[Content revision data]
▼

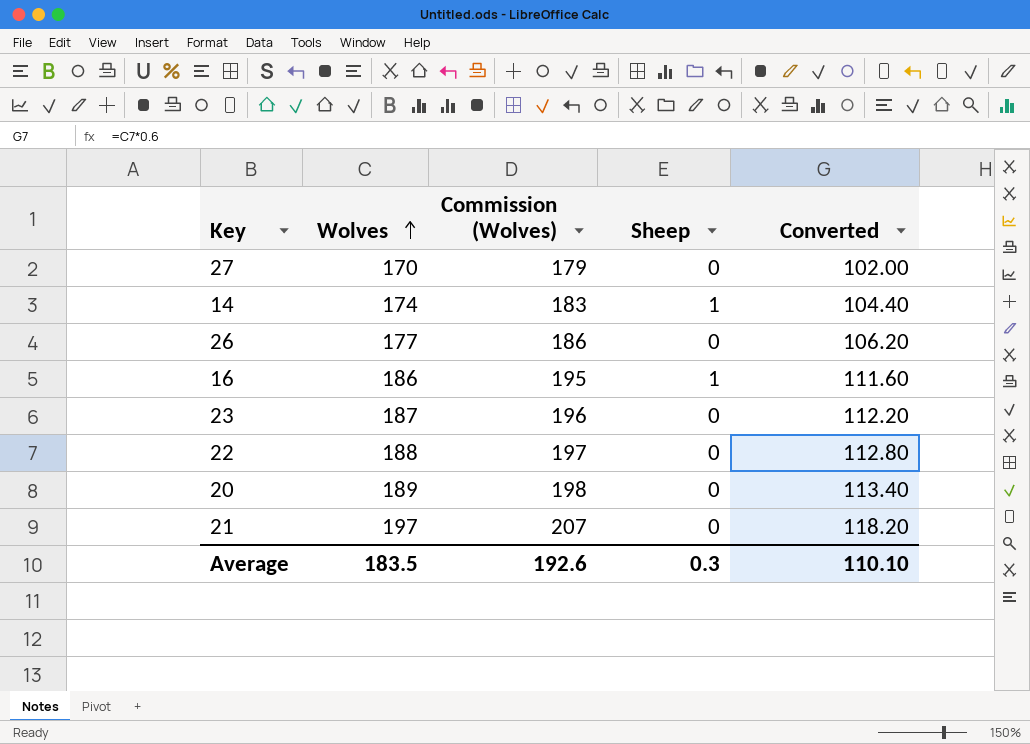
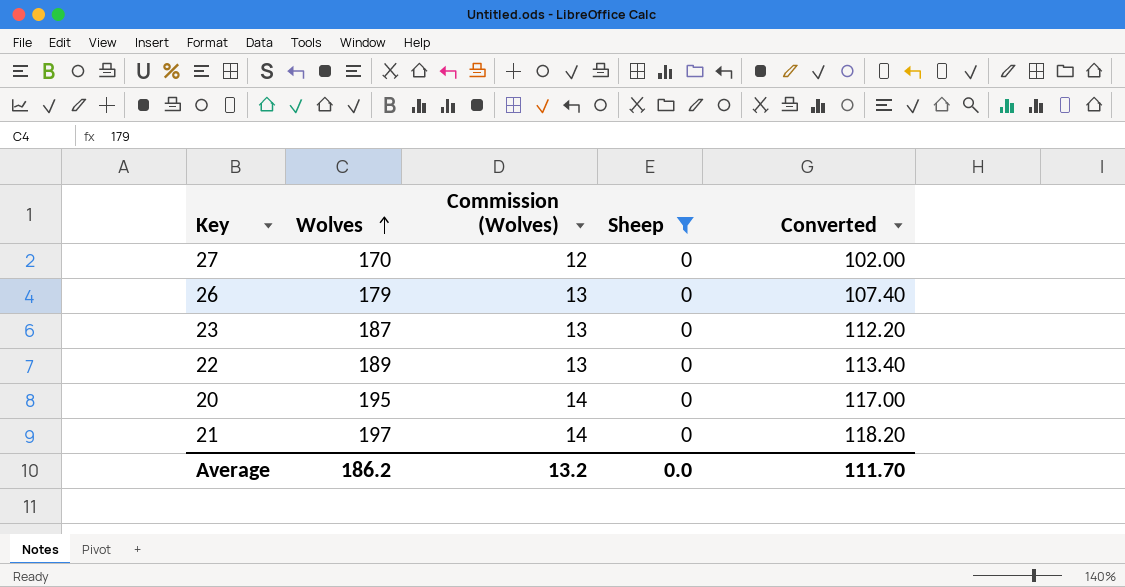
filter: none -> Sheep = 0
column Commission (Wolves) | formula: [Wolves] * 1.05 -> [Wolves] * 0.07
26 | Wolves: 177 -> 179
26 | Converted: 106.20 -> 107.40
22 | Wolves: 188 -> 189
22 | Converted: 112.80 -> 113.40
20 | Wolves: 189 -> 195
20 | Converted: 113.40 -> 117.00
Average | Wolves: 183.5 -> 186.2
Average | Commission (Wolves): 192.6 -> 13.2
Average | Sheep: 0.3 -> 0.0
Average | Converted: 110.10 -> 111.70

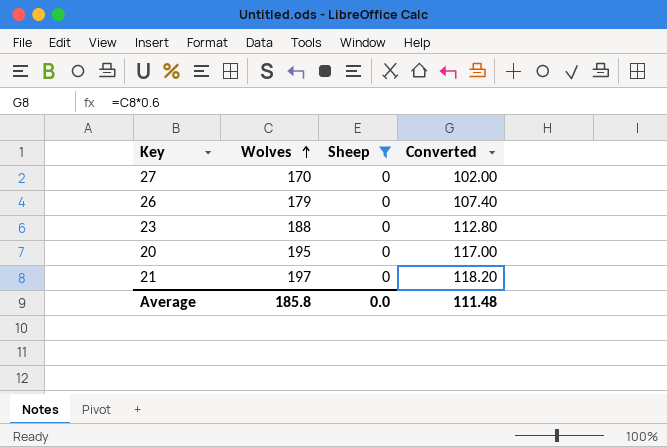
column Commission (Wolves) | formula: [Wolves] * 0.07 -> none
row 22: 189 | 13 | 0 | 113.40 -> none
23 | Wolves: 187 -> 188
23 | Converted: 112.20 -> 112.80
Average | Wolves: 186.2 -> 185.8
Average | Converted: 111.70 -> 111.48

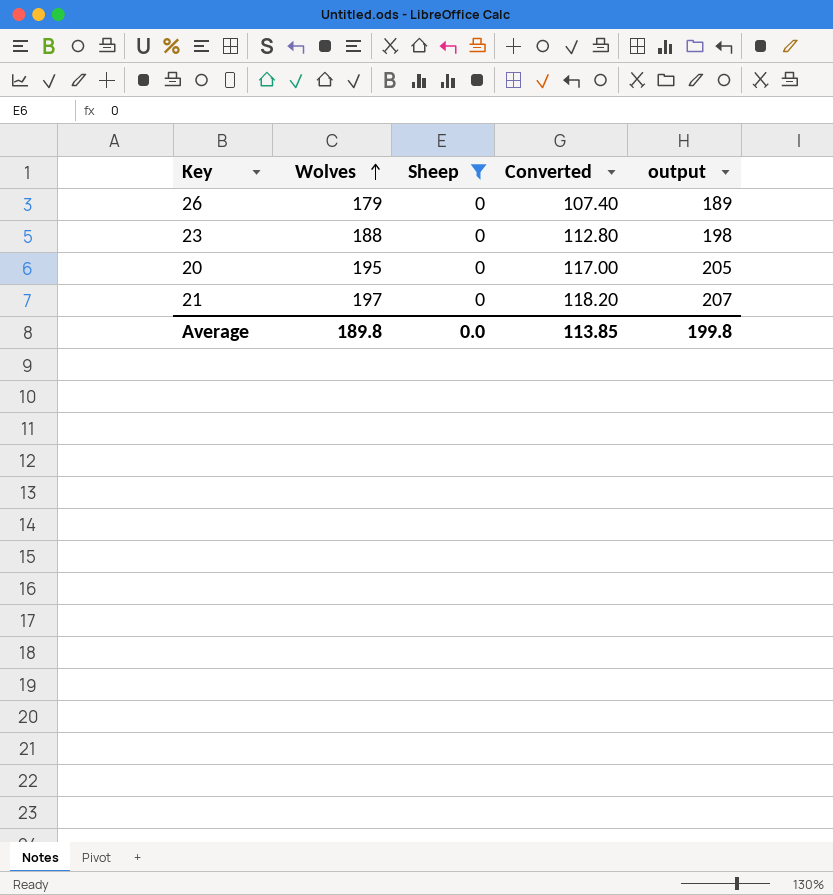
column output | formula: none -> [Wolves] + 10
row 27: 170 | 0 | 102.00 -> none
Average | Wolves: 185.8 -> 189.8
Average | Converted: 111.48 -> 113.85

▲

- _What needs to be done_
The data above must be written out again without alteration, and the pictures in them must be excluded.

- _Solution for this exercise_
filter: none -> Sheep = 0
column Commission (Wolves) | formula: [Wolves] * 1.05 -> [Wolves] * 0.07
26 | Wolves: 177 -> 179
26 | Converted: 106.20 -> 107.40
22 | Wolves: 188 -> 189
22 | Converted: 112.80 -> 113.40
20 | Wolves: 189 -> 195
20 | Converted: 113.40 -> 117.00
Average | Wolves: 183.5 -> 186.2
Average | Commission (Wolves): 192.6 -> 13.2
Average | Sheep: 0.3 -> 0.0
Average | Converted: 110.10 -> 111.70

column Commission (Wolves) | formula: [Wolves] * 0.07 -> none
row 22: 189 | 13 | 0 | 113.40 -> none
23 | Wolves: 187 -> 188
23 | Converted: 112.20 -> 112.80
Average | Wolves: 186.2 -> 185.8
Average | Converted: 111.70 -> 111.48

column output | formula: none -> [Wolves] + 10
row 27: 170 | 0 | 102.00 -> none
Average | Wolves: 185.8 -> 189.8
Average | Converted: 111.48 -> 113.85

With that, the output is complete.